In the future, your iPod Touch may be able to hold millions of tracks, thanks to a breakthrough in storage technology made by the University of Glasgow.

Researchers at the university have developed a technique for radically increasing the number of gigabytes that can be crammed into one square inch of data-storage chip, raising it from just 3.3GB to around 500,000GB.

Glasgow University’s Professor Lee Cronin told Register Hardware that the revolutionary process uses a molecule-sized switch which consists of two molybdenum(VI) oxide 'polyoxometalate' molecular nanoclusters positioned about 0.32nm - 32 millionths of a millimetre - apart within a metal oxide 'cage'.

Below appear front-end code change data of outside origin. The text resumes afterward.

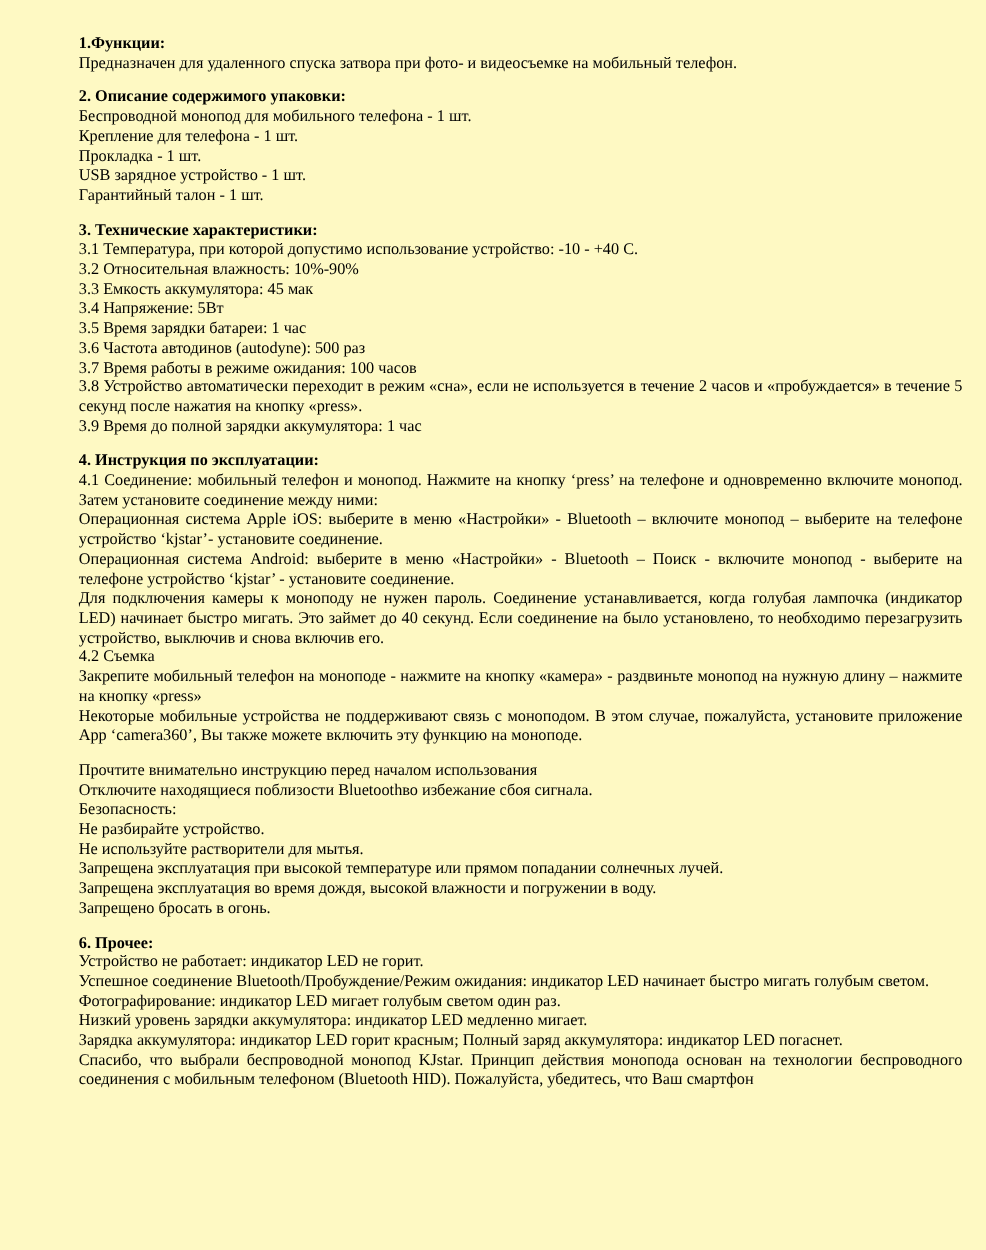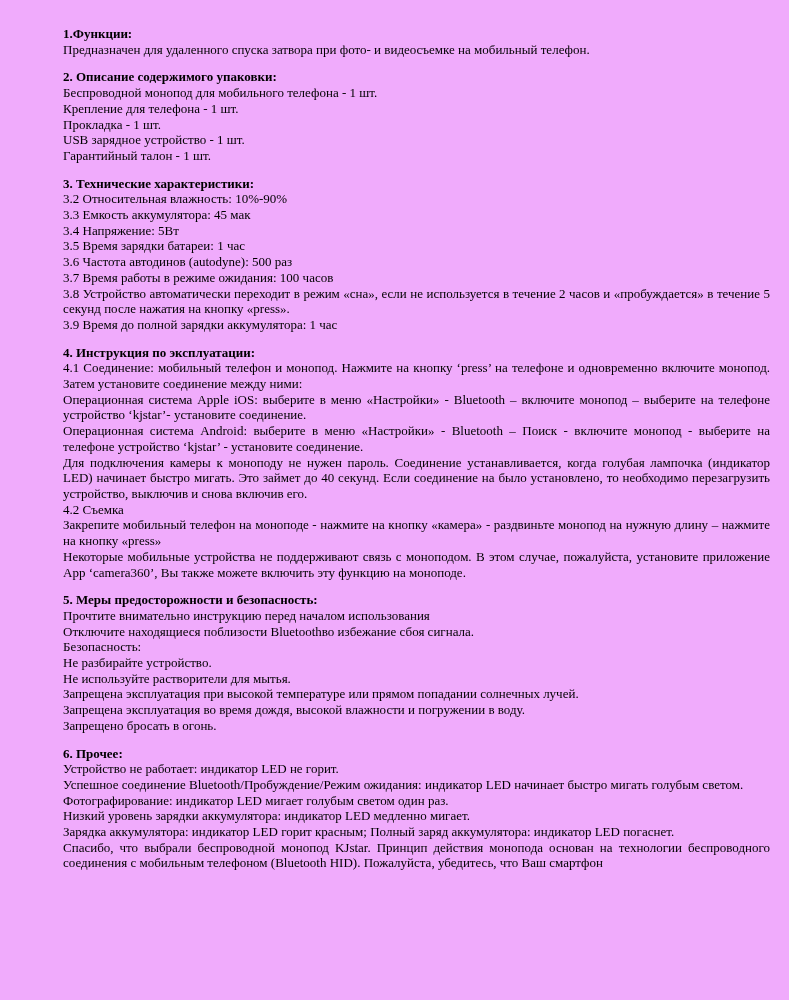--- a/index.html
+++ b/index.html
@@ -6,21 +6,21 @@
     margin: 0;
     padding: 0;
     background: #ffffff;
   }
   .page {
     position: relative;
     width: 789px;
     height: 1000px;
     box-sizing: border-box;
     padding: 26px 19px 0 63px;
-    background: #f0abfc;
+    background: #fef9c3;
     color: #000000;
     font-family: "Liberation Serif", "DejaVu Serif", serif;
     font-size: 13px;
     line-height: 15.7px;
     overflow: hidden;
   }
   section { margin: 0; }
   section + section { margin-top: 12px; }
   h2 {
     margin: 0;
@@ -47,20 +47,21 @@
     <h2>2. Описание содержимого упаковки:</h2>
     <p>Беспроводной монопод для мобильного телефона - 1 шт.</p>
     <p>Крепление для телефона - 1 шт.</p>
     <p>Прокладка - 1 шт.</p>
     <p>USB зарядное устройство - 1 шт.</p>
     <p>Гарантийный талон - 1 шт.</p>
   </section>
 
   <section>
     <h2>3. Технические характеристики:</h2>
+    <p>3.1 Температура, при которой допустимо использование устройство: -10 - +40 С.</p>
     <p>3.2 Относительная влажность: 10%-90%</p>
     <p>3.3 Емкость аккумулятора: 45 мак</p>
     <p>3.4 Напряжение: 5Вт</p>
     <p>3.5 Время зарядки батареи: 1 час</p>
     <p>3.6 Частота автодинов (autodyne): 500 раз</p>
     <p>3.7 Время работы в режиме ожидания: 100 часов</p>
     <p>3.8 Устройство автоматически переходит в режим «сна», если не используется в течение 2 часов и «пробуждается» в течение 5 секунд после нажатия на кнопку «press».</p>
     <p>3.9 Время до полной зарядки аккумулятора: 1 час</p>
   </section>
 
@@ -69,21 +70,20 @@
     <p>4.1 Соединение: мобильный телефон и монопод. Нажмите на кнопку ‘press’ на телефоне и одновременно включите монопод. Затем установите соединение между ними:</p>
     <p>Операционная система Apple iOS: выберите в меню «Настройки» - Bluetooth – включите монопод – выберите на телефоне устройство ‘kjstar’- установите соединение.</p>
     <p>Операционная система Android: выберите в меню «Настройки» - Bluetooth – Поиск - включите монопод - выберите на телефоне устройство ‘kjstar’ - установите соединение.</p>
     <p>Для подключения камеры к моноподу не нужен пароль. Соединение устанавливается, когда голубая лампочка (индикатор LED) начинает быстро мигать. Это займет до 40 секунд. Если соединение на было установлено, то необходимо перезагрузить устройство, выключив и снова включив его.</p>
     <p>4.2 Съемка</p>
     <p>Закрепите мобильный телефон на моноподе - нажмите на кнопку «камера» - раздвиньте монопод на нужную длину – нажмите на кнопку «press»</p>
     <p>Некоторые мобильные устройства не поддерживают связь с моноподом. В этом случае, пожалуйста, установите приложение App ‘camera360’, Вы также можете включить эту функцию на моноподе.</p>
   </section>
 
   <section>
-    <h2>5. Меры предосторожности и безопасность:</h2>
     <p>Прочтите внимательно инструкцию перед началом использования</p>
     <p>Отключите находящиеся поблизости Bluetoothво избежание сбоя сигнала.</p>
     <p>Безопасность:</p>
     <p>Не разбирайте устройство.</p>
     <p>Не используйте растворители для мытья.</p>
     <p>Запрещена эксплуатация при высокой температуре или прямом попадании солнечных лучей.</p>
     <p>Запрещена эксплуатация во время дождя, высокой влажности и погружении в воду.</p>
     <p>Запрещено бросать в огонь.</p>
   </section>
 

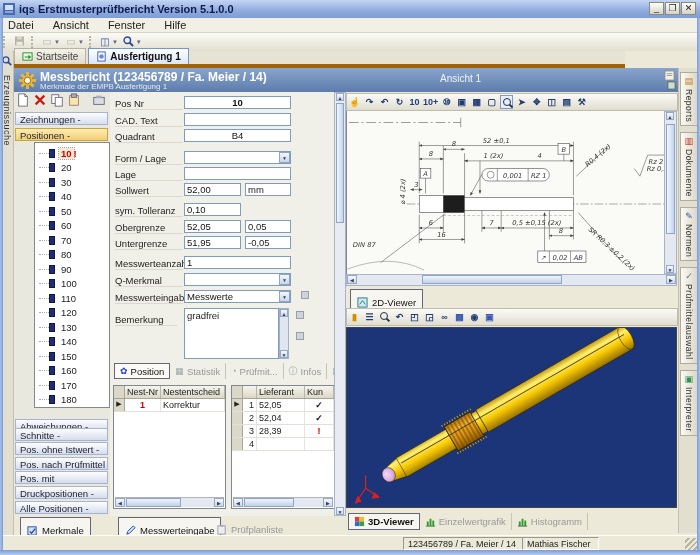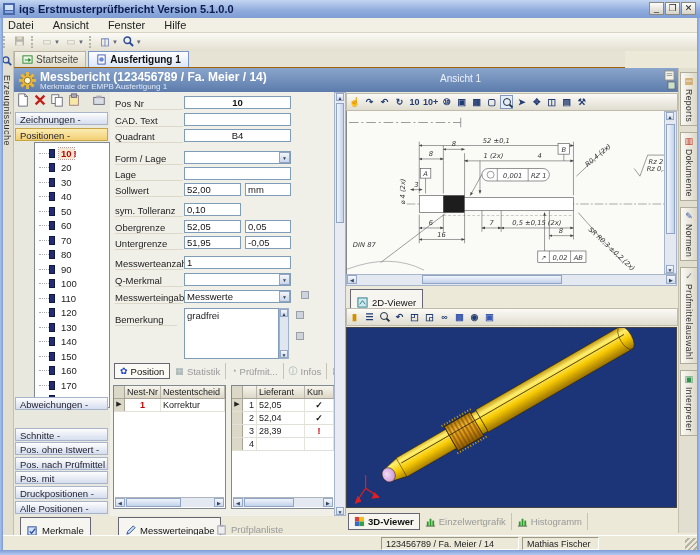--- a/index.html
+++ b/index.html
@@ -17,21 +17,21 @@
   .wbtn { width:15px; height:13px; background:linear-gradient(#fdfdfa,#d6d2c6); border:1px solid #8c8a7a;
     font-size:9px; line-height:10px; text-align:center; color:#222; margin-left:1px; }
   #winbtns { position:absolute; right:4px; top:2px; display:flex; }
   #menubar { left:0; top:18px; width:700px; height:15px; background:#f2f0e4; border-bottom:1px solid #d8d4c4; }
   .mitem { display:inline-block; padding:1px 8px; font-size:11px; color:#222; }
   #toolbar { left:0; top:33px; width:700px; height:18px; background:linear-gradient(#fbfaf6,#e3e0d0); display:flex; align-items:center; }
   .tgrip { width:4px; height:12px; margin:0 3px; border-left:2px dotted #b8b4a4; }
   .tbtn { width:18px; height:15px; text-align:center; line-height:14px; font-size:10px; color:#556; }
   .tbtn.dis { color:#b8b4a8; }
   .dd { font-size:6px; color:#667; margin:0 2px 0 -2px; }
-  #tabrow { left:14px; top:51px; width:611px; height:17px; background:#e6e3d4; border-bottom:1px solid #a16207; display:flex; align-items:flex-end; }
+  #tabrow { left:14px; top:51px; width:611px; height:17px; background:#e6e3d4; border-bottom:4px solid #a16207; display:flex; align-items:flex-end; }
   .doctab { height:16px; display:flex; align-items:center; padding:0 7px; font-size:10px; color:#444;
     border:1px solid #b8b4a4; border-bottom:none; background:linear-gradient(#f4f2e8,#e0ddcc); margin-right:2px; }
   .doctab.active { background:linear-gradient(#ffffff,#dbe6f8); border-color:#7a96c8; font-weight:bold; color:#111; }
   .doctab svg { margin-right:3px; }
 
   
   #hdr { left:14px; top:68px; width:664px; height:24px;
     background:linear-gradient(#8aa5cc,#5d7cac); color:#fff; overflow:hidden; }
   #hdr-title { position:absolute; left:26px; top:2px; font-size:12px; font-weight:bold; white-space:nowrap; }
   #hdr-sub { position:absolute; left:26px; top:14px; font-size:8px; color:#dfe8f6; }
@@ -431,21 +431,21 @@
         <div class="tree-item">
           <span class="tline"></span>
           <span class="tnode"></span>
           <span class="tlabel">180</span>
           <span class="tflag"></span>
         </div>
 
     </div>
     <div>
 
-        <div class="sbar grp" style="top: 305px;">Abweichungen -</div>
+        <div class="sbar grp" style="top: 327px;">Abweichungen -</div>
 
         <div class="sbar grp" style="top: 335.6px;">Schnitte -</div>
 
         <div class="sbar grp" style="top: 350.2px;">Pos. ohne Istwert -</div>
 
         <div class="sbar grp" style="top: 364.8px;">Pos. nach Prüfmittel -</div>
 
         <div class="sbar grp" style="top: 379.4px;">Pos. mit Nestentsch...</div>
 
         <div class="sbar grp" style="top: 394px;">Druckpositionen -</div>
@@ -888,21 +888,21 @@
             <rect x="5" y="3" width="2" height="8" fill="#2a9a2a"></rect>
             <rect x="8" y="5" width="2" height="6" fill="#2a9a2a"></rect>
           </svg>
           <span>Histogramm</span>
         </span>
 
     </div>
   </div>
 
   <div class="abs" id="statusbar">
-    <span class="scell" style="right:178px;width:138px">123456789 / Fa. Meier / 14</span>
+    <span class="scell" style="right:170px;width:124px">123456789 / Fa. Meier / 14</span>
     <span class="scell" style="right:98px;width:77px">Mathias Fischer</span>
     <span id="grip"></span>
   </div>
 
   <div class="abs frameL"></div>
   <div class="abs frameR"></div>
   <div class="abs frameB"></div>
 </div>
 
 </body></html>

He claimed that the switch can be used to manipulate electrical fields, allowing it to store data and have that information read back. By placing switches on a carbon or gold surface, up to 1bn transistors could be put onto a single chip – around five times the current limit.

Cronin said this explosion in storage capacity could be extended out past iPods, but admitted that it could be 20 years before consumer electronics are available that employ such storage methods to gain huge amounts of capacity.

Full details of the research - Reversible electron-transfer reactions within a nanoscale metal oxide cage mediated by metallic substrates - have been published in the journal Nature Nanotechnology.